[Material for this exercise — start]

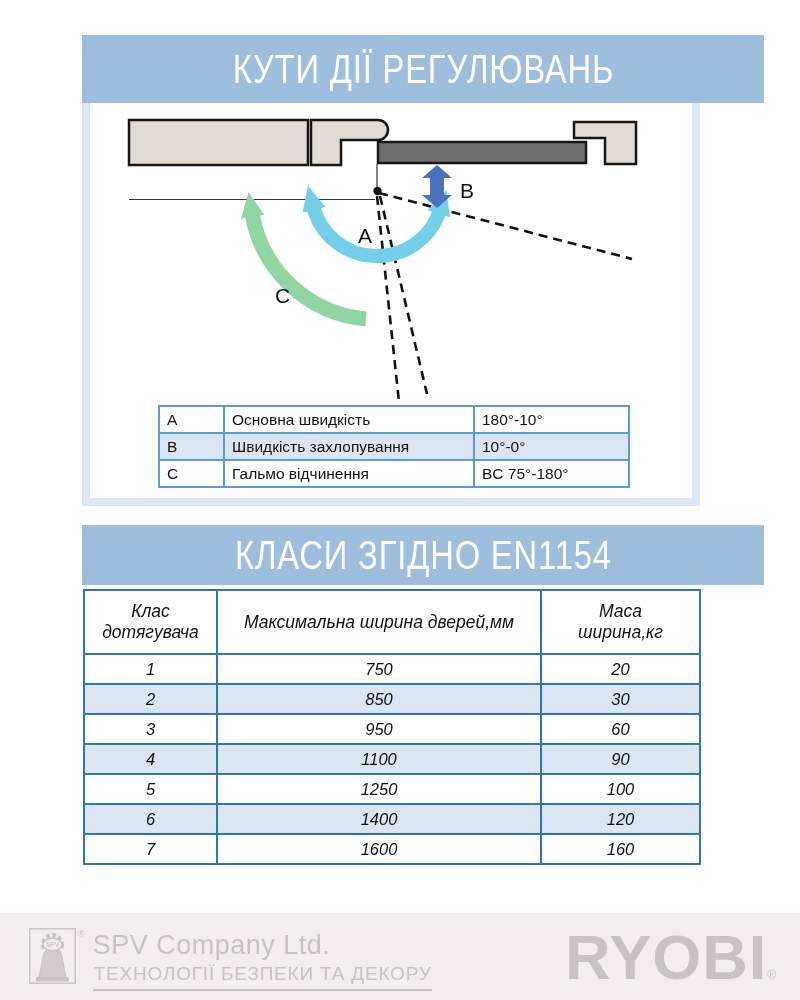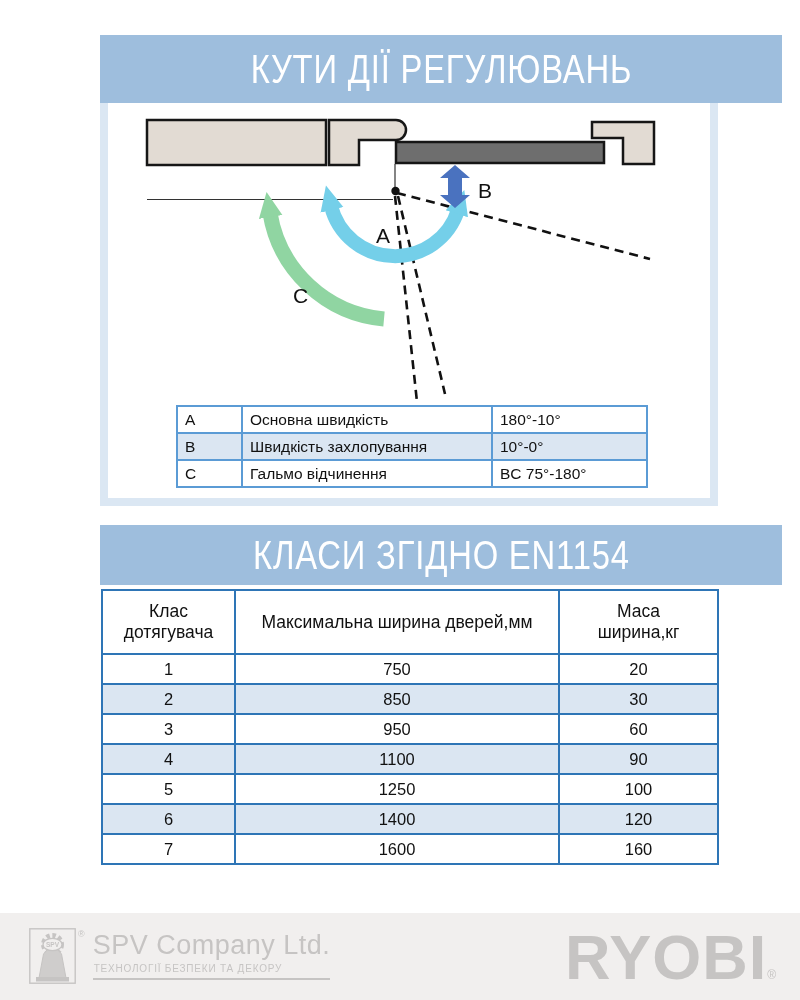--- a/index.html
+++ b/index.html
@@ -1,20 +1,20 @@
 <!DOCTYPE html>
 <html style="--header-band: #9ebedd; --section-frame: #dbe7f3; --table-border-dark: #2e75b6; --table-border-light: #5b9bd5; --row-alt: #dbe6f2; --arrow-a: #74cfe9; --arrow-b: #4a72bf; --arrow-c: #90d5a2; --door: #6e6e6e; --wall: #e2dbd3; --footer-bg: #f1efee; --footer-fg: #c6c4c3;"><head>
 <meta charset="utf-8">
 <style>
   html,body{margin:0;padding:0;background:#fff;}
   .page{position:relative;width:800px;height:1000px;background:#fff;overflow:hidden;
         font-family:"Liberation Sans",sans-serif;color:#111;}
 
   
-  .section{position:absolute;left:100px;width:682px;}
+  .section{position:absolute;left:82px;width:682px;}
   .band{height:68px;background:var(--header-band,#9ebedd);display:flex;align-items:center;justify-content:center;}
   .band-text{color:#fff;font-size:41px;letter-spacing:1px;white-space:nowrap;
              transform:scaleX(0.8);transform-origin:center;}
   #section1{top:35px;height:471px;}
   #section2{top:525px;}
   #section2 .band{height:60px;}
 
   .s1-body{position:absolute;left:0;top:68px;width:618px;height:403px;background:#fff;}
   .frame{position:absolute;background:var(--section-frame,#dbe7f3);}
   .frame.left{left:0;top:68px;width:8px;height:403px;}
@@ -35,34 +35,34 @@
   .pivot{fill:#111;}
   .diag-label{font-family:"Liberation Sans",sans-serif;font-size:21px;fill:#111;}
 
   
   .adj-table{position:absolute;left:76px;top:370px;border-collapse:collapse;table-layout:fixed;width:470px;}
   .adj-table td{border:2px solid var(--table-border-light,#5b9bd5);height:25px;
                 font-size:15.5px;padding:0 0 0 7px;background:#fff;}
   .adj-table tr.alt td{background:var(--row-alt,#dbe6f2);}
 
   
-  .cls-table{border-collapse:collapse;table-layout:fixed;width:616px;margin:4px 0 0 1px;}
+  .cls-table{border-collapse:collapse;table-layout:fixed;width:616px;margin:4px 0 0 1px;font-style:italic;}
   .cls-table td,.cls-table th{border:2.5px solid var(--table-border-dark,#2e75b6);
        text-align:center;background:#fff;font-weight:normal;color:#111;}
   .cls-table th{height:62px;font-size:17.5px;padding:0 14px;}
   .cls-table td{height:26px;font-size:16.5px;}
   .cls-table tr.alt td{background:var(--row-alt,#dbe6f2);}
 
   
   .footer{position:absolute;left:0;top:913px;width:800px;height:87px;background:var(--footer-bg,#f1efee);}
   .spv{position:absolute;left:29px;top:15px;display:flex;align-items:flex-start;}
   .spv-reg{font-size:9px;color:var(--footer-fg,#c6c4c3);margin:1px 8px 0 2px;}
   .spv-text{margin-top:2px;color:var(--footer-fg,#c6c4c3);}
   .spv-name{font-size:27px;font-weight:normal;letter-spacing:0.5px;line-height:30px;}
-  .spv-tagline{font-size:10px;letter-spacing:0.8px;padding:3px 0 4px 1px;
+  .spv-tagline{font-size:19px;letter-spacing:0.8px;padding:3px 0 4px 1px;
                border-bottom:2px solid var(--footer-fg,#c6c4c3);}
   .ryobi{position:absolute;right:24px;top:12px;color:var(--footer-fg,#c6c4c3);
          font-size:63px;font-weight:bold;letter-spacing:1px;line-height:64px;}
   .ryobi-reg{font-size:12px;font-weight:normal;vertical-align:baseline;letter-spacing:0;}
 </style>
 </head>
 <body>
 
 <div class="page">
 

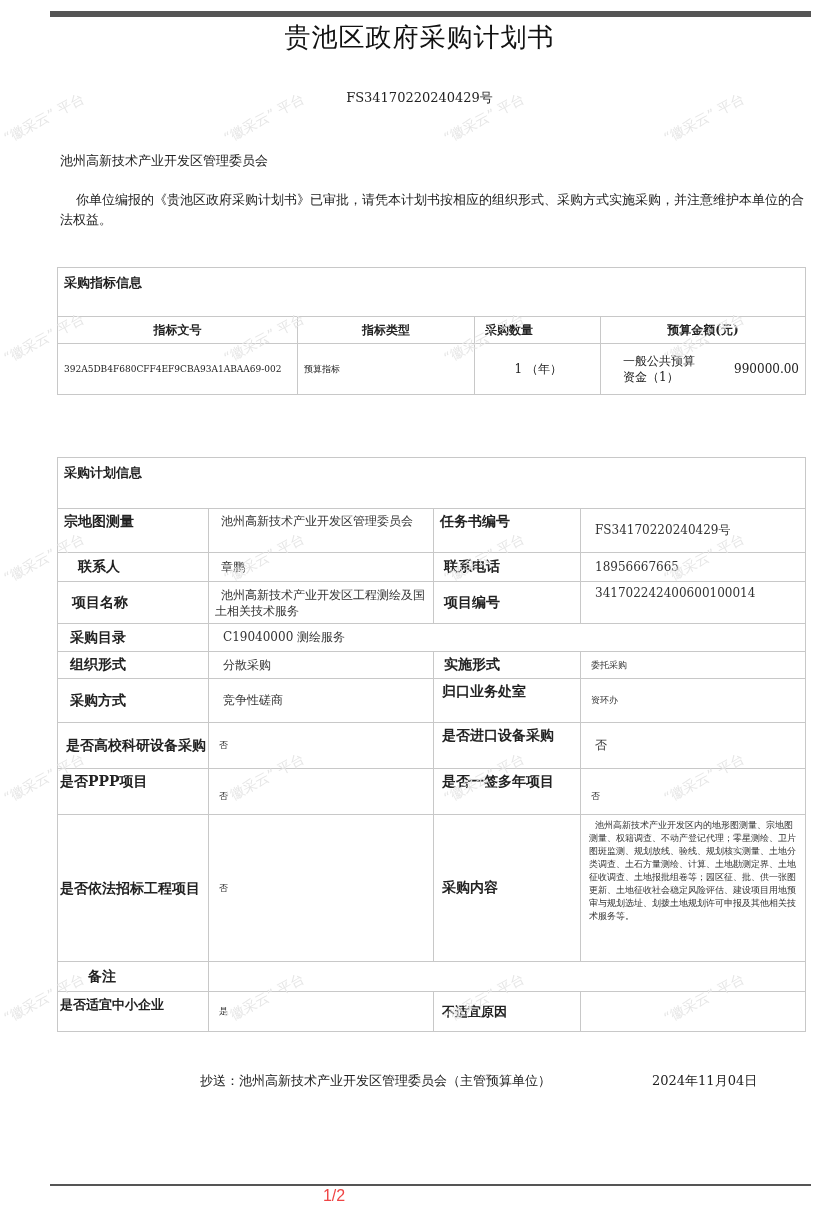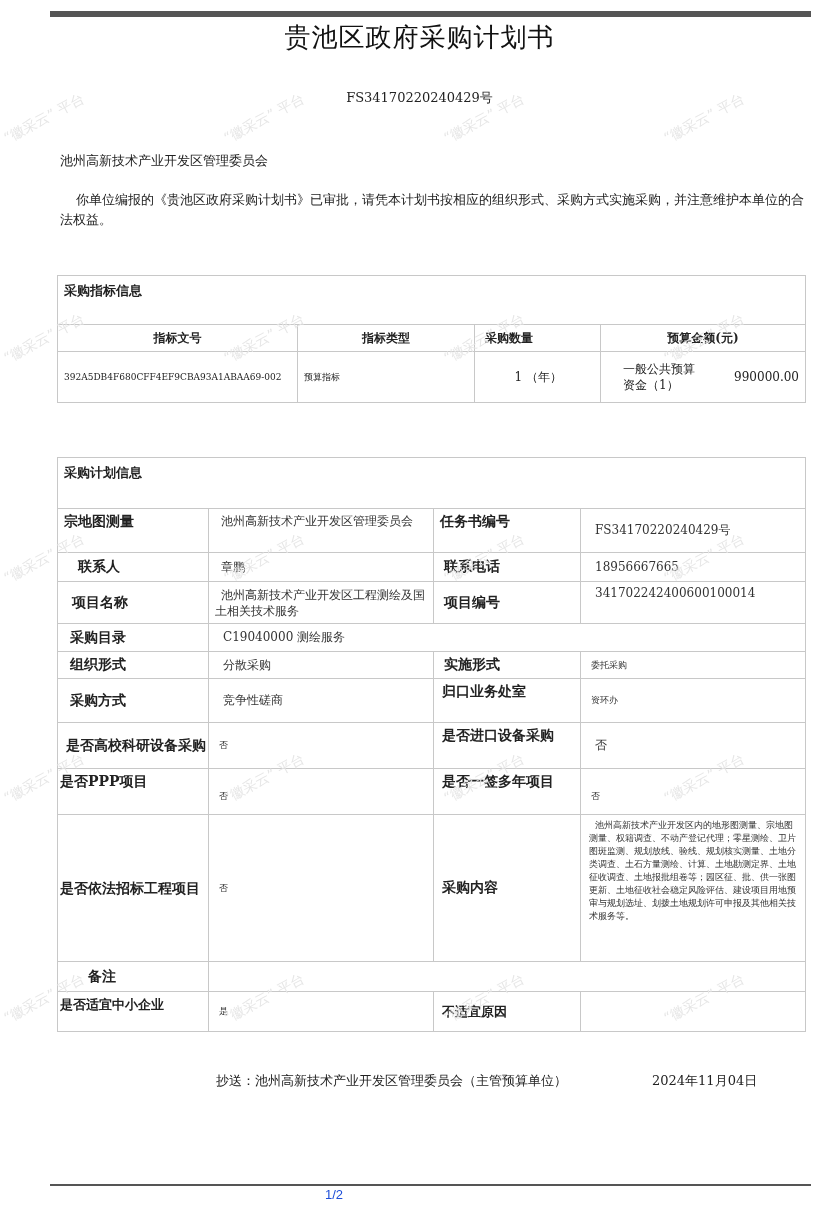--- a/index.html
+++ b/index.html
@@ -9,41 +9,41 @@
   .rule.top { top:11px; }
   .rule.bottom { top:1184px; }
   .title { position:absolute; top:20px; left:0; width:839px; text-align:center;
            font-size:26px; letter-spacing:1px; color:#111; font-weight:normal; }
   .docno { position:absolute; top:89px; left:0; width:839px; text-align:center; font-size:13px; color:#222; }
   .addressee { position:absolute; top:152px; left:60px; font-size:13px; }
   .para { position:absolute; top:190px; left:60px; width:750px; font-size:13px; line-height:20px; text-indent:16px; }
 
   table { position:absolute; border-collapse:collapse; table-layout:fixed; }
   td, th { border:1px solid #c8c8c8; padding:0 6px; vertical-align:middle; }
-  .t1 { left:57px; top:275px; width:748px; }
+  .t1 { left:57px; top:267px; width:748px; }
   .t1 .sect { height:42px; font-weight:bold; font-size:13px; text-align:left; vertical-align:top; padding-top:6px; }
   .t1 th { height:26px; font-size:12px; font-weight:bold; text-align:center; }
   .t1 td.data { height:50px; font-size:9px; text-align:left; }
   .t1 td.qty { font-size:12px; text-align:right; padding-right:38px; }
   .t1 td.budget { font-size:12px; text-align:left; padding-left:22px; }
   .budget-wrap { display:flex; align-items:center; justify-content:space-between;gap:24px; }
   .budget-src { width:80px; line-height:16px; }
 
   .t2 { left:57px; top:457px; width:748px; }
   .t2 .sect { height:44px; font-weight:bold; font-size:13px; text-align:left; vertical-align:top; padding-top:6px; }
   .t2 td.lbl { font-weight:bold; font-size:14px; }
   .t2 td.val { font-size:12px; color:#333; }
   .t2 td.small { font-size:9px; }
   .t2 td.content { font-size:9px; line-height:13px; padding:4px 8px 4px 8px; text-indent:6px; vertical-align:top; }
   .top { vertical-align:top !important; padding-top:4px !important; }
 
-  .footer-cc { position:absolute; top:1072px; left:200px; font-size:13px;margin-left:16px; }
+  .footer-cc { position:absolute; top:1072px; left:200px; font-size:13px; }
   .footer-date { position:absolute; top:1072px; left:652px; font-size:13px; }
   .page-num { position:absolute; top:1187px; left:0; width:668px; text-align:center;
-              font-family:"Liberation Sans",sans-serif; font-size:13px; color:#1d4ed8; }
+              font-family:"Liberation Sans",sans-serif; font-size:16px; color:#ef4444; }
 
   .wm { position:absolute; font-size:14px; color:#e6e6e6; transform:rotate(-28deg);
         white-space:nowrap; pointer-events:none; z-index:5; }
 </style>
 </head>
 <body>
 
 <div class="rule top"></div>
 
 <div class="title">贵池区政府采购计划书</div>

[Material for this exercise — finish]

» **Your task**: Scan the entries above for the line containing "font-size:12px; text-align:left; padding-left:22px;", and copy it and all lines after it exactly, down to and including the line containing "left:0; width:668px; text-align:center;".

» **Answer to the problem**:
   .t1 td.budget { font-size:12px; text-align:left; padding-left:22px; }
   .budget-wrap { display:flex; align-items:center; justify-content:space-between;gap:24px; }
   .budget-src { width:80px; line-height:16px; }
 
   .t2 { left:57px; top:457px; width:748px; }
   .t2 .sect { height:44px; font-weight:bold; font-size:13px; text-align:left; vertical-align:top; padding-top:6px; }
   .t2 td.lbl { font-weight:bold; font-size:14px; }
   .t2 td.val { font-size:12px; color:#333; }
   .t2 td.small { font-size:9px; }
   .t2 td.content { font-size:9px; line-height:13px; padding:4px 8px 4px 8px; text-indent:6px; vertical-align:top; }
   .top { vertical-align:top !important; padding-top:4px !important; }
 
-  .footer-cc { position:absolute; top:1072px; left:200px; font-size:13px;margin-left:16px; }
+  .footer-cc { position:absolute; top:1072px; left:200px; font-size:13px; }
   .footer-date { position:absolute; top:1072px; left:652px; font-size:13px; }
   .page-num { position:absolute; top:1187px; left:0; width:668px; text-align:center;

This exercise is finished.